Not being Wiglaf Droste

Es regnete in Hamburg.

War ja klar.

Und ich mal wieder: weder Schirm noch Kapuze.

Unterwegs in St. Georg,

Lange Reihe.

Und dort im Souterrain

ein Hutgeschäft

namens „Chapeau St. Georg“.

Ich trat ein und sah

einen Herrn im Sessel

mit Hut auf dem Kopf.

Er saß da und probierte,

wie er sich anfühlt, der Hut.

Dann stand er auf,

trat vor den Spiegel,

musterte sich,

ging ein paar Schritte,

dann wieder Sessel.

Die zweite Person im Raum

– hab ich sie schon erwähnt? – :

die Hutverkäuferin,

rote Haare, schön,

flamboyant sagt man wohl,

sie zeigte mir Hüte

mit gutem Gespür

dafür,

was mir passen könnte,

was zu mir passen könnte.

Ich trat vor den Spiegel

und dachte: Nicht schlecht,

eigentlich sogar gut,

der Hut,

aber ich kann ihn unmöglich tragen,

durch Kreuzberg laufen damit,

bin doch kein Künstler,

bin doch nicht Wiglaf Droste.

Der durfte das.

Künstler mit großem Kopf dürfen das.

Mit Hut durch Kreuzberg laufen,

die Jacke ausziehen,

sich hinsetzen,

den Hut noch auf dem Kopf,

wie selbstverständlich

bei Wiglaf Droste.

Bei mir aber nicht.

Das sagte ich der Verkäuferin.

Und sie blieb schön, freundlich und sagte:

Wie wärs denn mit einer Mütze?

Schauen Sie doch mal dahinten.

Das tat ich

und bediente mich.

Nahm eine vom Haken

in die Hand.

Die Schiebermütze sprach mich an:

Mein Name ist Stetson.

Darf ich mich setzen?

Sie durfte

und siehe da:

Sie paßte.

Wir fühlten uns sofort wohl mit einander.

Sie auf mir,

ich unter ihr.

Also schnurstracks zur Kasse.

Die Verkäuferin freute sich schön

und nannte den Preis.

Ich mußte kurz schlucken.

War ziemlich teuer.

Ein hübsches Sümmchen.

Aber es gab kein Zurück:

vor der schönen Verkäuferin,

dem feinen Herrn,

immer noch im Sessel,

aber mit anderem Hut auf dem Kopf.

Nein, es gab kein Zurück.

Und hab es nicht bereut seither.

Hab mich so oft gefreut seither.

Wenn ich aus dem Haus geh,

kurz bevor ich rausgeh:

Greif ich zur Mütze von Stetson

und frag sie: Willst du dich setzen?

*

Heute vor zwei Jahren starb Wiglaf Droste. Ihm, dem großen Hutträger, ist dieses Gedicht gewidmet. Das Foto zeigt ihn fidel rauchend im Bielefelder Crüwell-Tabakhaus.
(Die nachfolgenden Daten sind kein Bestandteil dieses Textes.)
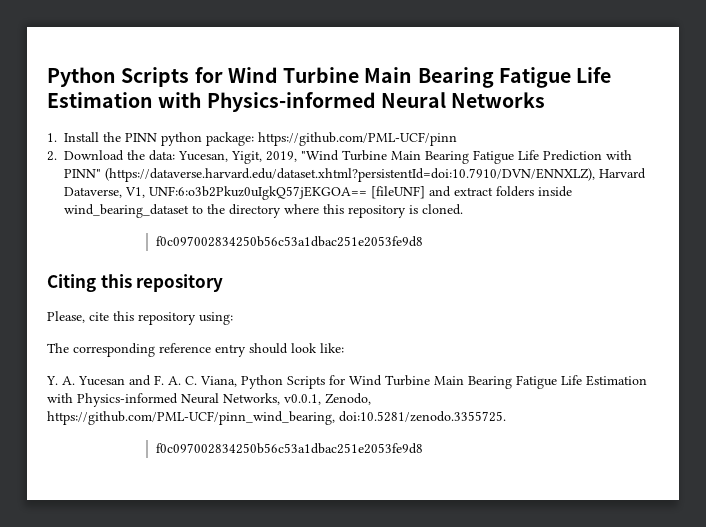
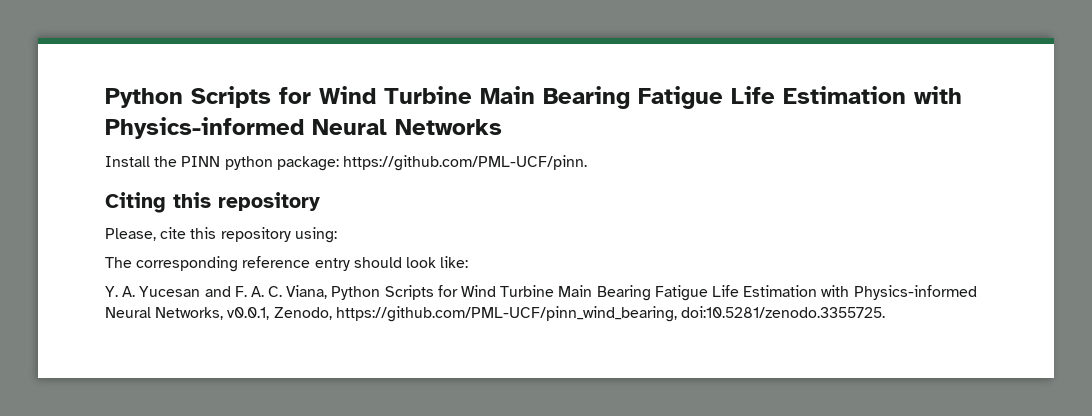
[47,133,57,142] 1. -> (502, 127) none
[258,132,457,146] [47,150,632,164] [64,168,646,182] [64,186,572,200] [64,204,463,218] [155,236,423,247] https://github.com/PML-UCF/pinn // 2. Download the data: Yucesan, Yigit, 2019, "Wind Turbine Main Bearing Fatigue Life Prediction with PINN" (https://dataverse.harvard.edu/dataset.xhtml?persistentId=doi:10.7910/DVN/ENNXLZ), Harvard Dataverse, V1, UNF:6:o3b2Pkuz0uIgkQ57jEKGOA== [fileUNF] and extract folders inside wind_bearing_dataset to the directory where this repository is cloned. // f0c097002834250b56c53a1dbac251e2053fe9d8 -> [342,155,587,171] https://github.com/PML-UCF/pinn.
[155,443,423,454] // f0c097002834250b56c53a1dbac251e2053fe9d8 -> (885, 312) none

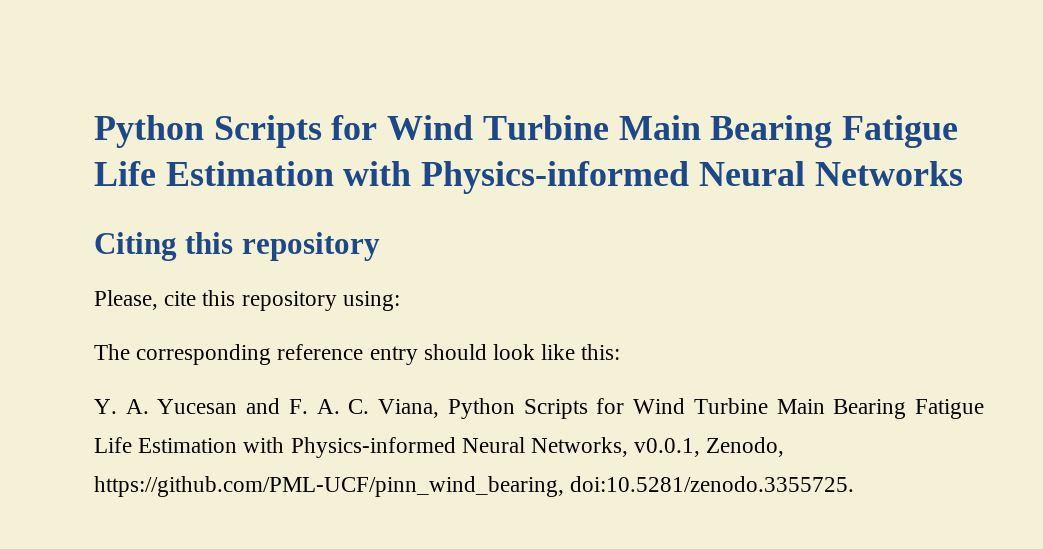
[105,155,587,171] // Install the PINN python package: https://github.com/PML-UCF/pinn. -> (963, 173) none
[440,256,469,268] like: -> [541,344,621,360] like this:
Ein Gedanke zu „Not being Wiglaf Droste“

  1. Wunderbare Homage an Wiglaf Droste. Der Mann war einfach großartig.

    Beim Lesen wächst die Lust, Hüte und Mützen auszuprobieren. Warum auch nicht? Mode oder/und Schutz sind Grund genug.

    Danke für jedes Wort lieber Herr Brück.